Hi Trond, Anna,
We currently have several field installations containing NFS and
SunRPC-related patches that greatly improve performance of NFSv3 clients
over RDMA setups, where link aggregation is not supported.
I would like work to integrate several of these changes to upstream, and
discuss their implementation. We managed to get a bandwidth of 33 GB/sec
from single node NFSv3 mount, and later around 92 GB/sec from a single
mount using further enhancements in RPC request dispatch.
The main change allows specifying multiple target IP addresses in a
single mount, that combined with nconnect and multiple floating IPs,
provides load balancing over several target nodes. This is good for
systems where load balancing is managed by moving a group of floating IP
addresses. This works especially well on RoCE setups.

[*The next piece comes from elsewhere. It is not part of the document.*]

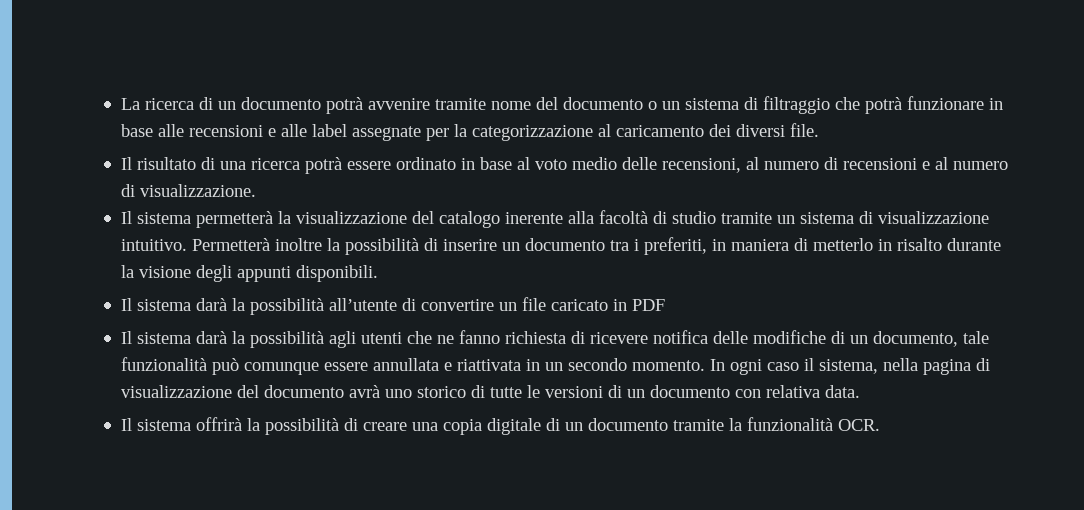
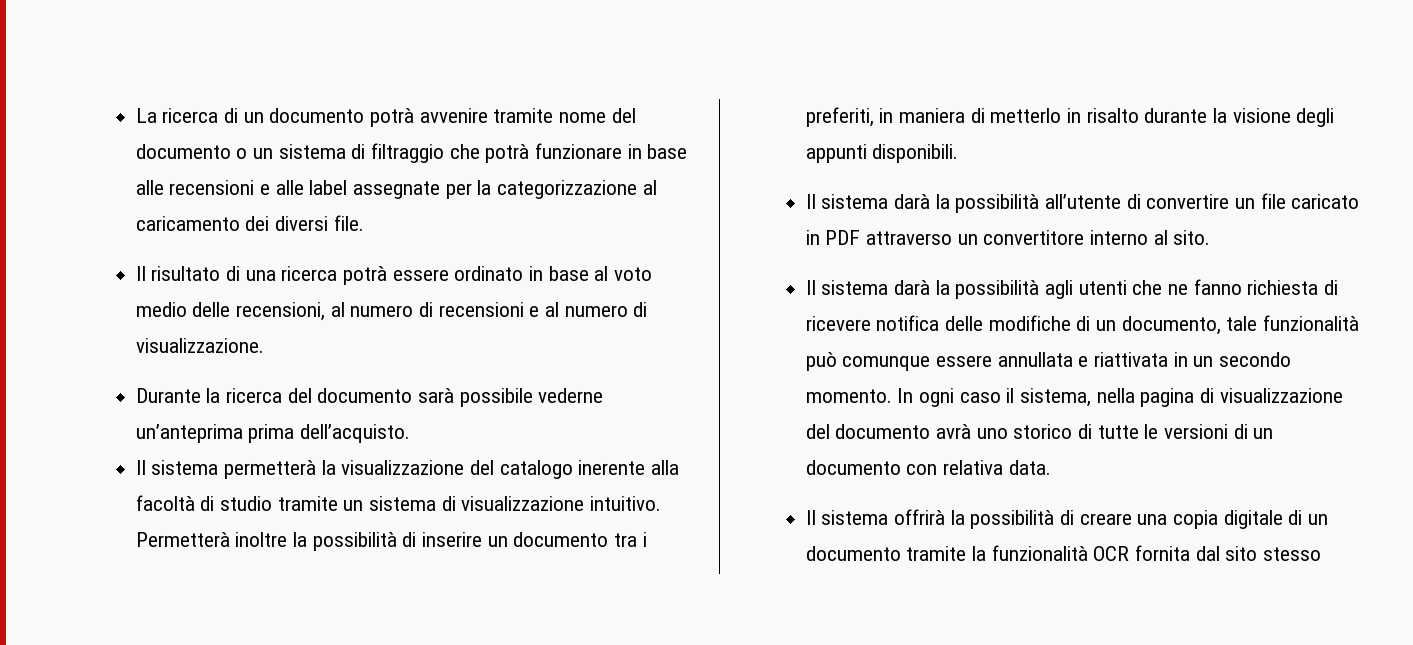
+ Durante la ricerca del documento sarà possibile vederne un’anteprima prima dell’acquisto.
- Il sistema darà la possibilità all’utente di convertire un file caricato in PDF
+ Il sistema darà la possibilità all’utente di convertire un file caricato in PDF attraverso un convertitore interno al sito.
- Il sistema offrirà la possibilità di creare una copia digitale di un documento tramite la funzionalità OCR.
+ Il sistema offrirà la possibilità di creare una copia digitale di un documento tramite la funzionalità OCR fornita dal sito stesso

The networking setup on these clients comprises of multiple RDMA network
interfaces that are connected to the same network, and each has its own
IP address.
The proposed change specifies a new `remoteports=<IP-addresses-ranges>`
mount option providing a group of IP addresses, from which `nconnect` at
sunrpc scope picks target transport address in round-robin. There's also
an accompanying `localports` parameter that allows local address bind so
that the source port is better controlled, in a way to ensure that
transports are not hogging a single local interface. So essentially,
this is a form of session trunking, that can be thought as an extension
to the existing `nconnect` parameter.
To my understanding NFSv4.x with pNFS has advanced dynamic transport
management logic along file layouts supporting stripe over file offsets,
however there are cases in which we would like to achieve good
performance even with the older protocol.
Before I adjust the patches I'm testing for v5.11, do you see other
implementation or user interface considerations I should take into
account?
Thanks
--
Dan Aloni
> On Jan 12, 2021, at 9:17 AM, Dan Aloni <[email protected]> wrote:
>
> Hi Trond, Anna,
>
> We currently have several field installations containing NFS and
> SunRPC-related patches that greatly improve performance of NFSv3 clients
> over RDMA setups, where link aggregation is not supported.
>
> I would like work to integrate several of these changes to upstream, and
> discuss their implementation. We managed to get a bandwidth of 33 GB/sec
> from single node NFSv3 mount, and later around 92 GB/sec from a single
> mount using further enhancements in RPC request dispatch.
>
> The main change allows specifying multiple target IP addresses in a
> single mount, that combined with nconnect and multiple floating IPs,
> provides load balancing over several target nodes. This is good for
> systems where load balancing is managed by moving a group of floating IP
> addresses. This works especially well on RoCE setups.
>
> The networking setup on these clients comprises of multiple RDMA network
> interfaces that are connected to the same network, and each has its own
> IP address.
>
> The proposed change specifies a new `remoteports=<IP-addresses-ranges>`
> mount option providing a group of IP addresses, from which `nconnect` at
> sunrpc scope picks target transport address in round-robin. There's also
> an accompanying `localports` parameter that allows local address bind so
> that the source port is better controlled, in a way to ensure that
> transports are not hogging a single local interface. So essentially,
> this is a form of session trunking, that can be thought as an extension
> to the existing `nconnect` parameter.
>
> To my understanding NFSv4.x with pNFS has advanced dynamic transport
> management logic along file layouts supporting stripe over file offsets,
> however there are cases in which we would like to achieve good
> performance even with the older protocol.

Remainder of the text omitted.